▶ Work to complete: Restate the data below word for word, omitting pictures.

▶ Data provided:
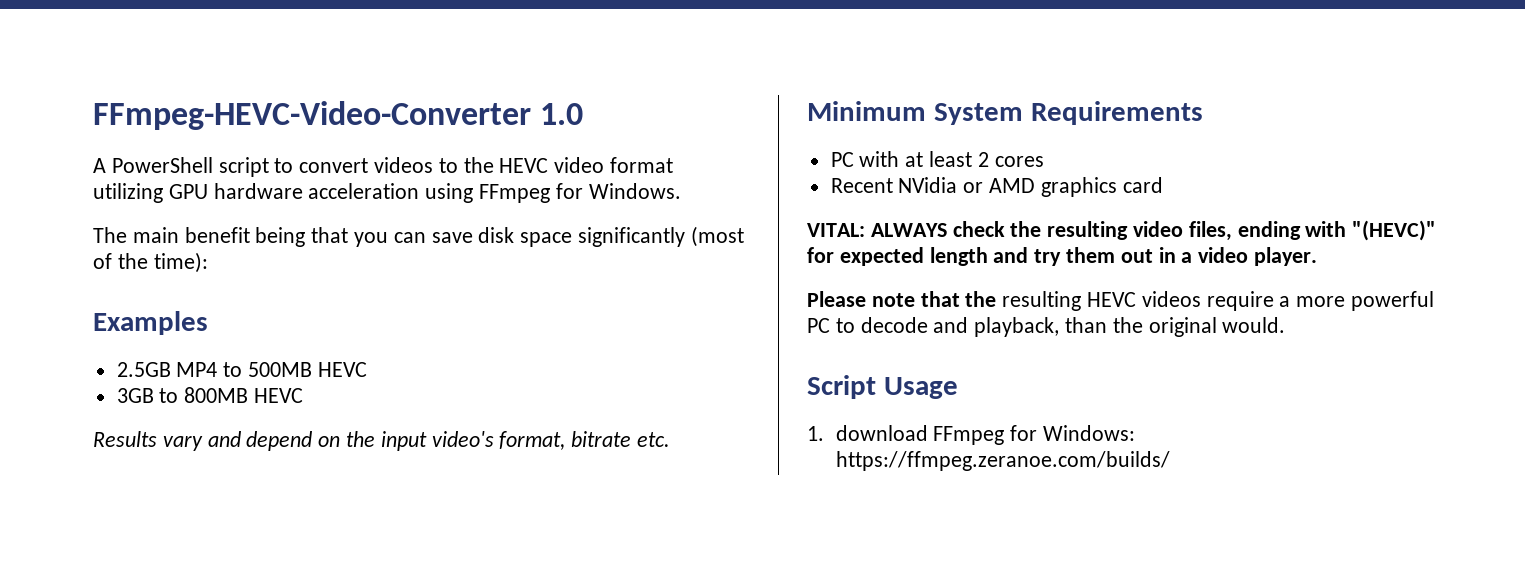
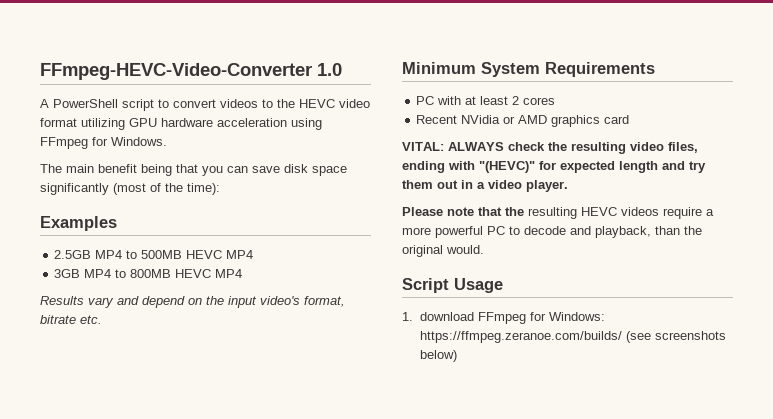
(367, 369) none -> [226,250,254,259] MP4
(154, 395) none -> [84,269,112,278] MP4
(304, 395) none -> [215,269,243,278] MP4
(1170, 461) none -> [625,331,726,343] [419,350,457,362] (see screenshots below)

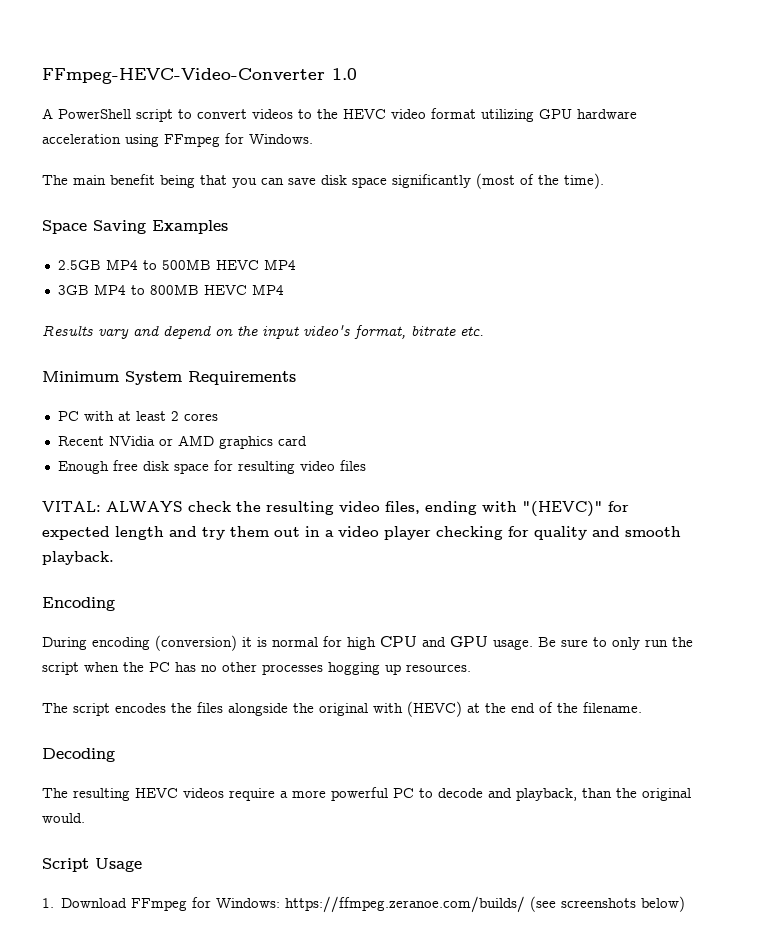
[187,183,220,195] time): // -> [564,173,604,189] [42,220,146,234] time). // Space Saving
(630, 119) none -> [57,460,366,474] // Enough free disk space for resulting video files
[526,180,568,192] [402,207,524,216] player. // Please note that the -> [384,526,681,540] [42,551,114,565] [42,597,115,611] [42,635,693,651] [42,662,471,675] [42,701,642,717] [42,748,115,762] [42,788,68,798] player checking for quality and smooth playback. // Encoding // During encoding (conversion) it is normal for high CPU and GPU usage. Be sure to only run the script when the PC has no other processes hogging up resources. // The script encodes the files alongside the original with (HEVC) at the end of the filename. // Decoding // The
[419,312,474,321] download -> [61,898,128,908] Download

▶ Answer to the problem:
(367, 369) none -> [226,250,254,259] MP4
(154, 395) none -> [84,269,112,278] MP4
(304, 395) none -> [215,269,243,278] MP4
(1170, 461) none -> [625,331,726,343] [419,350,457,362] (see screenshots below)

[187,183,220,195] time): // -> [564,173,604,189] [42,220,146,234] time). // Space Saving
(630, 119) none -> [57,460,366,474] // Enough free disk space for resulting video files
[526,180,568,192] [402,207,524,216] player. // Please note that the -> [384,526,681,540] [42,551,114,565] [42,597,115,611] [42,635,693,651] [42,662,471,675] [42,701,642,717] [42,748,115,762] [42,788,68,798] player checking for quality and smooth playback. // Encoding // During encoding (conversion) it is normal for high CPU and GPU usage. Be sure to only run the script when the PC has no other processes hogging up resources. // The script encodes the files alongside the original with (HEVC) at the end of the filename. // Decoding // The
[419,312,474,321] download -> [61,898,128,908] Download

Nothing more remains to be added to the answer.